> Record set:
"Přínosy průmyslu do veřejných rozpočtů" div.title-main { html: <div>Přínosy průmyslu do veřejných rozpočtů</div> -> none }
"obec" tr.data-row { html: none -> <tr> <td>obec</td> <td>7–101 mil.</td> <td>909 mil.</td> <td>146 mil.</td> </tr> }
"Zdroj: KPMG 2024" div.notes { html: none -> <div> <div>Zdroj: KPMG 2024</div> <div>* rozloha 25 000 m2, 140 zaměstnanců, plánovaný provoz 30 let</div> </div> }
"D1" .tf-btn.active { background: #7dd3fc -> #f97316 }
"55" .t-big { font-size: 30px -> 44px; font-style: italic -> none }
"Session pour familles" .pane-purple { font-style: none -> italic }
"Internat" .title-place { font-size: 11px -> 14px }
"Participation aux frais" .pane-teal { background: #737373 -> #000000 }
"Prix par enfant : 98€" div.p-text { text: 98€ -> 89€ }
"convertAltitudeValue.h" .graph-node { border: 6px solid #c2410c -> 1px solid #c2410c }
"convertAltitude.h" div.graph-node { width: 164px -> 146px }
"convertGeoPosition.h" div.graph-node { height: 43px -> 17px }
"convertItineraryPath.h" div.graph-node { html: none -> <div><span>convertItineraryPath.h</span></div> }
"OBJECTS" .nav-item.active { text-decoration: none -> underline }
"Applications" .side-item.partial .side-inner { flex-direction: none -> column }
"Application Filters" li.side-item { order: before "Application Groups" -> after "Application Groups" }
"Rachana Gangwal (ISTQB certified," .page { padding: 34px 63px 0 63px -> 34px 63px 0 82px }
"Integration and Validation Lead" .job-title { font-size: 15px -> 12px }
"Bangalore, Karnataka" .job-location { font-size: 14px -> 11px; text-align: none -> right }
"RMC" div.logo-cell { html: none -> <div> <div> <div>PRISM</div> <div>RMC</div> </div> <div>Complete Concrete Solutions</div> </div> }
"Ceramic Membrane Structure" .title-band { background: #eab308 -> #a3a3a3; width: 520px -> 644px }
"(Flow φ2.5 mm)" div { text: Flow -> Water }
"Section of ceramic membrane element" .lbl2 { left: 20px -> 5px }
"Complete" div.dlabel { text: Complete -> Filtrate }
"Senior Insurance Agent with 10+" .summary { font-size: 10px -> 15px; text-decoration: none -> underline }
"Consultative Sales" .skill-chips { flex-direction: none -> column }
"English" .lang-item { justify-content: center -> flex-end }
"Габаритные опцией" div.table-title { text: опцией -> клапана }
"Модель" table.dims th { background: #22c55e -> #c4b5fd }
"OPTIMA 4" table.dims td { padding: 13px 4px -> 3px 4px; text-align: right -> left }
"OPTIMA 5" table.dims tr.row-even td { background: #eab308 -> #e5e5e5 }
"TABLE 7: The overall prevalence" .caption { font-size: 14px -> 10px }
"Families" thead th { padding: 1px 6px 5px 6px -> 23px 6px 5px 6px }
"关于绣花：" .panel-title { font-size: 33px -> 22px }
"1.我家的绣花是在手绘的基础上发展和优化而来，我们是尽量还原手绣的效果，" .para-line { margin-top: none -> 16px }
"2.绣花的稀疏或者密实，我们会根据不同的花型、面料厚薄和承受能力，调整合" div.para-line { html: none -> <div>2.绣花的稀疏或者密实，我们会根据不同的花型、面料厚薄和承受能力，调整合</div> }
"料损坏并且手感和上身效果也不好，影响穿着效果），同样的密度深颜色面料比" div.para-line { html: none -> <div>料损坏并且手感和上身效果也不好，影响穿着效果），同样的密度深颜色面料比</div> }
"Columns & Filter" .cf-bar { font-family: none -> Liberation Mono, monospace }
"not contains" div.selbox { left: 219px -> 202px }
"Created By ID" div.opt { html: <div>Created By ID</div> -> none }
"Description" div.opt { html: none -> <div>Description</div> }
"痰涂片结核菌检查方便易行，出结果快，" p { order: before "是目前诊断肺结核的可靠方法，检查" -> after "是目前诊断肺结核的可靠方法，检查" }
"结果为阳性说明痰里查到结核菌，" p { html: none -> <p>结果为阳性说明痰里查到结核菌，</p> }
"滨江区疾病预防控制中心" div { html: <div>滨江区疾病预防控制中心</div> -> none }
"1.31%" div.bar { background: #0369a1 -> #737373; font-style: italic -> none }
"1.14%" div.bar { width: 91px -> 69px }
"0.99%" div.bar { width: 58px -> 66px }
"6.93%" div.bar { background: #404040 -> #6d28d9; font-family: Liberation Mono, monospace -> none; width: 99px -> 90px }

> Action item:
Write the listing out again, matching every line exactly.

> Completed task:
"Přínosy průmyslu do veřejných rozpočtů" div.title-main { html: <div>Přínosy průmyslu do veřejných rozpočtů</div> -> none }
"obec" tr.data-row { html: none -> <tr> <td>obec</td> <td>7–101 mil.</td> <td>909 mil.</td> <td>146 mil.</td> </tr> }
"Zdroj: KPMG 2024" div.notes { html: none -> <div> <div>Zdroj: KPMG 2024</div> <div>* rozloha 25 000 m2, 140 zaměstnanců, plánovaný provoz 30 let</div> </div> }
"D1" .tf-btn.active { background: #7dd3fc -> #f97316 }
"55" .t-big { font-size: 30px -> 44px; font-style: italic -> none }
"Session pour familles" .pane-purple { font-style: none -> italic }
"Internat" .title-place { font-size: 11px -> 14px }
"Participation aux frais" .pane-teal { background: #737373 -> #000000 }
"Prix par enfant : 98€" div.p-text { text: 98€ -> 89€ }
"convertAltitudeValue.h" .graph-node { border: 6px solid #c2410c -> 1px solid #c2410c }
"convertAltitude.h" div.graph-node { width: 164px -> 146px }
"convertGeoPosition.h" div.graph-node { height: 43px -> 17px }
"convertItineraryPath.h" div.graph-node { html: none -> <div><span>convertItineraryPath.h</span></div> }
"OBJECTS" .nav-item.active { text-decoration: none -> underline }
"Applications" .side-item.partial .side-inner { flex-direction: none -> column }
"Application Filters" li.side-item { order: before "Application Groups" -> after "Application Groups" }
"Rachana Gangwal (ISTQB certified," .page { padding: 34px 63px 0 63px -> 34px 63px 0 82px }
"Integration and Validation Lead" .job-title { font-size: 15px -> 12px }
"Bangalore, Karnataka" .job-location { font-size: 14px -> 11px; text-align: none -> right }
"RMC" div.logo-cell { html: none -> <div> <div> <div>PRISM</div> <div>RMC</div> </div> <div>Complete Concrete Solutions</div> </div> }
"Ceramic Membrane Structure" .title-band { background: #eab308 -> #a3a3a3; width: 520px -> 644px }
"(Flow φ2.5 mm)" div { text: Flow -> Water }
"Section of ceramic membrane element" .lbl2 { left: 20px -> 5px }
"Complete" div.dlabel { text: Complete -> Filtrate }
"Senior Insurance Agent with 10+" .summary { font-size: 10px -> 15px; text-decoration: none -> underline }
"Consultative Sales" .skill-chips { flex-direction: none -> column }
"English" .lang-item { justify-content: center -> flex-end }
"Габаритные опцией" div.table-title { text: опцией -> клапана }
"Модель" table.dims th { background: #22c55e -> #c4b5fd }
"OPTIMA 4" table.dims td { padding: 13px 4px -> 3px 4px; text-align: right -> left }
"OPTIMA 5" table.dims tr.row-even td { background: #eab308 -> #e5e5e5 }
"TABLE 7: The overall prevalence" .caption { font-size: 14px -> 10px }
"Families" thead th { padding: 1px 6px 5px 6px -> 23px 6px 5px 6px }
"关于绣花：" .panel-title { font-size: 33px -> 22px }
"1.我家的绣花是在手绘的基础上发展和优化而来，我们是尽量还原手绣的效果，" .para-line { margin-top: none -> 16px }
"2.绣花的稀疏或者密实，我们会根据不同的花型、面料厚薄和承受能力，调整合" div.para-line { html: none -> <div>2.绣花的稀疏或者密实，我们会根据不同的花型、面料厚薄和承受能力，调整合</div> }
"料损坏并且手感和上身效果也不好，影响穿着效果），同样的密度深颜色面料比" div.para-line { html: none -> <div>料损坏并且手感和上身效果也不好，影响穿着效果），同样的密度深颜色面料比</div> }
"Columns & Filter" .cf-bar { font-family: none -> Liberation Mono, monospace }
"not contains" div.selbox { left: 219px -> 202px }
"Created By ID" div.opt { html: <div>Created By ID</div> -> none }
"Description" div.opt { html: none -> <div>Description</div> }
"痰涂片结核菌检查方便易行，出结果快，" p { order: before "是目前诊断肺结核的可靠方法，检查" -> after "是目前诊断肺结核的可靠方法，检查" }
"结果为阳性说明痰里查到结核菌，" p { html: none -> <p>结果为阳性说明痰里查到结核菌，</p> }
"滨江区疾病预防控制中心" div { html: <div>滨江区疾病预防控制中心</div> -> none }
"1.31%" div.bar { background: #0369a1 -> #737373; font-style: italic -> none }
"1.14%" div.bar { width: 91px -> 69px }
"0.99%" div.bar { width: 58px -> 66px }
"6.93%" div.bar { background: #404040 -> #6d28d9; font-family: Liberation Mono, monospace -> none; width: 99px -> 90px }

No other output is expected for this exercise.